- [Exercise objective]: Wherever the word "GODPRO" turns up in a line of the entries, copy that line.

Revision tracking records:
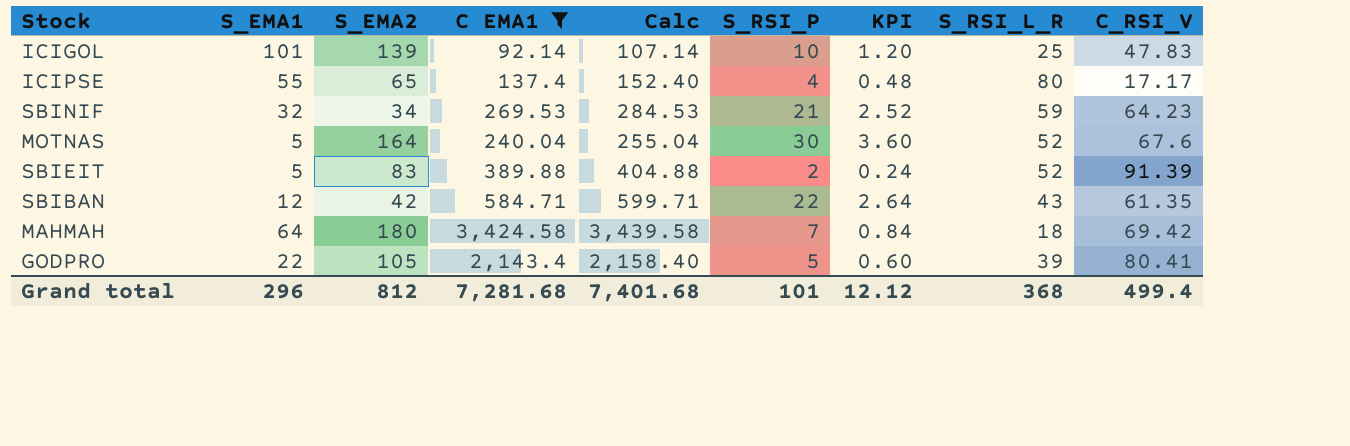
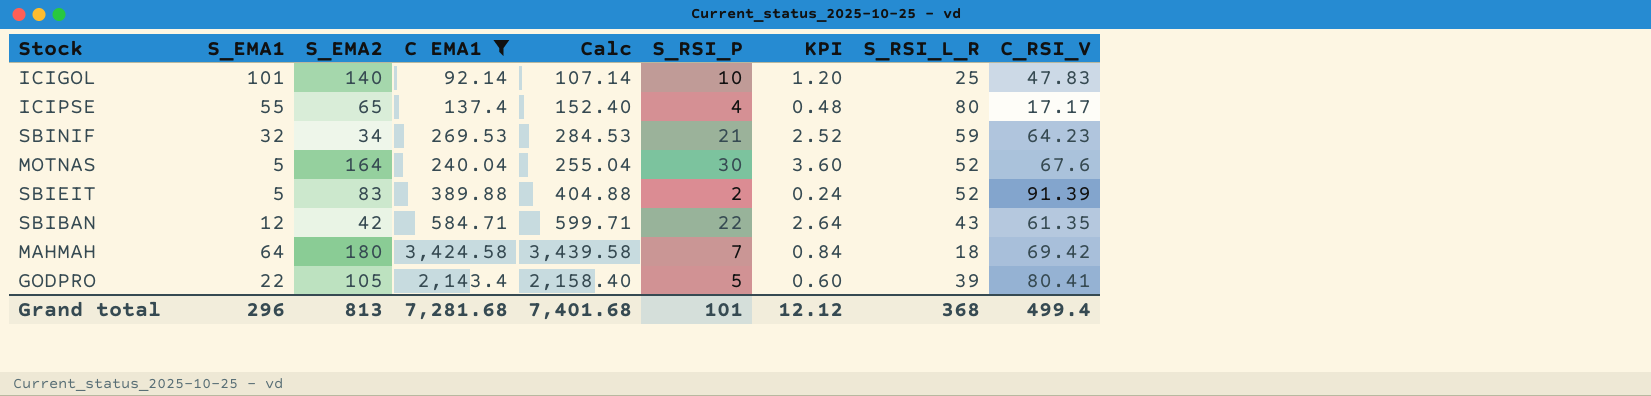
ICIGOL | S_EMA2: 139 -> 140
Grand total | S_EMA2: 812 -> 813

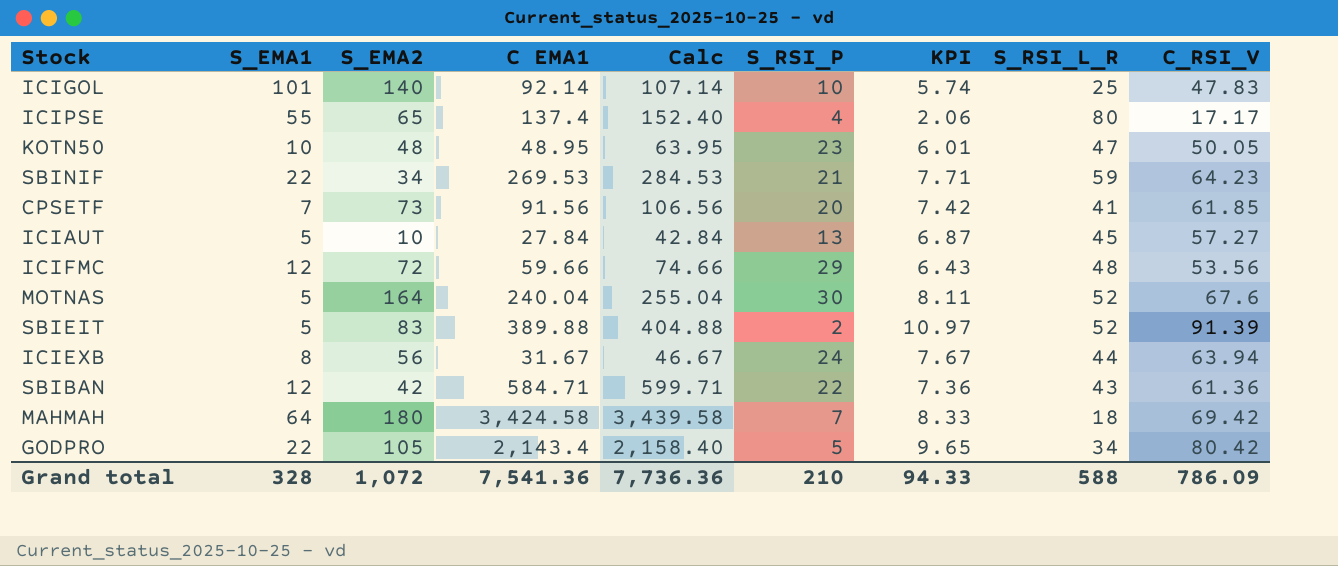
filter: C EMA1 >= 92.14 -> none
column KPI | formula: [S_RSI_P] * 0.12 -> [C_RSI_V] * 0.12
SBINIF | S_EMA1: 32 -> 22
SBIBAN | C_RSI_V: 61.35 -> 61.36
GODPRO | S_RSI_L_R: 39 -> 34
GODPRO | C_RSI_V: 80.41 -> 80.42
Grand total | S_EMA1: 296 -> 328
Grand total | S_EMA2: 813 -> 1,072
Grand total | C EMA1: 7,281.68 -> 7,541.36
Grand total | Calc: 7,401.68 -> 7,736.36
Grand total | S_RSI_P: 101 -> 210
Grand total | KPI: 12.12 -> 94.33
Grand total | S_RSI_L_R: 368 -> 588
Grand total | C_RSI_V: 499.4 -> 786.09

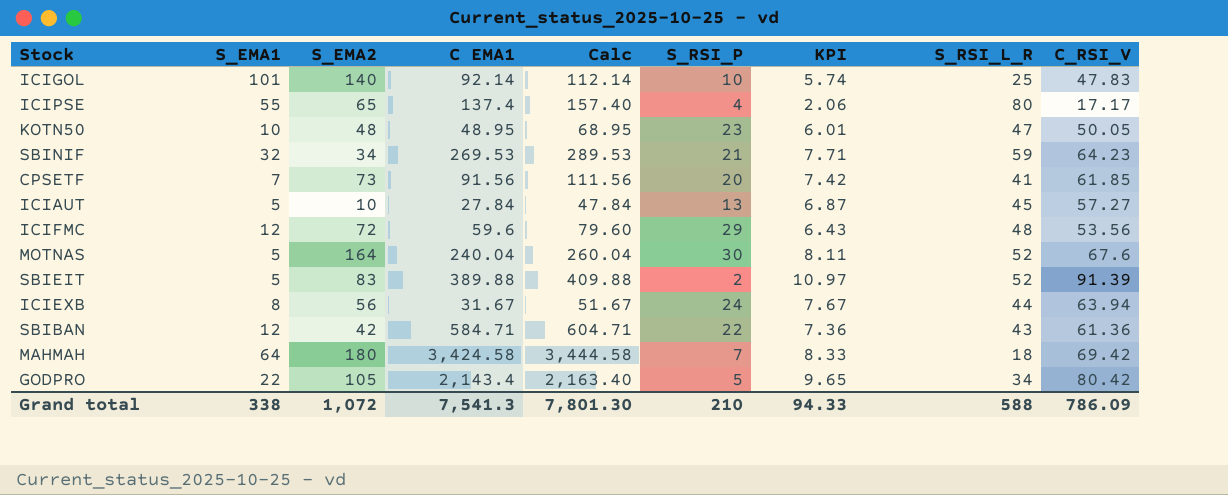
column Calc | formula: [C EMA1] + 15 -> [C EMA1] + 20
SBINIF | S_EMA1: 22 -> 32
ICIFMC | C EMA1: 59.66 -> 59.6
Grand total | S_EMA1: 328 -> 338
Grand total | C EMA1: 7,541.36 -> 7,541.3
Grand total | Calc: 7,736.36 -> 7,801.30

- [Solution below]:
GODPRO | S_RSI_L_R: 39 -> 34
GODPRO | C_RSI_V: 80.41 -> 80.42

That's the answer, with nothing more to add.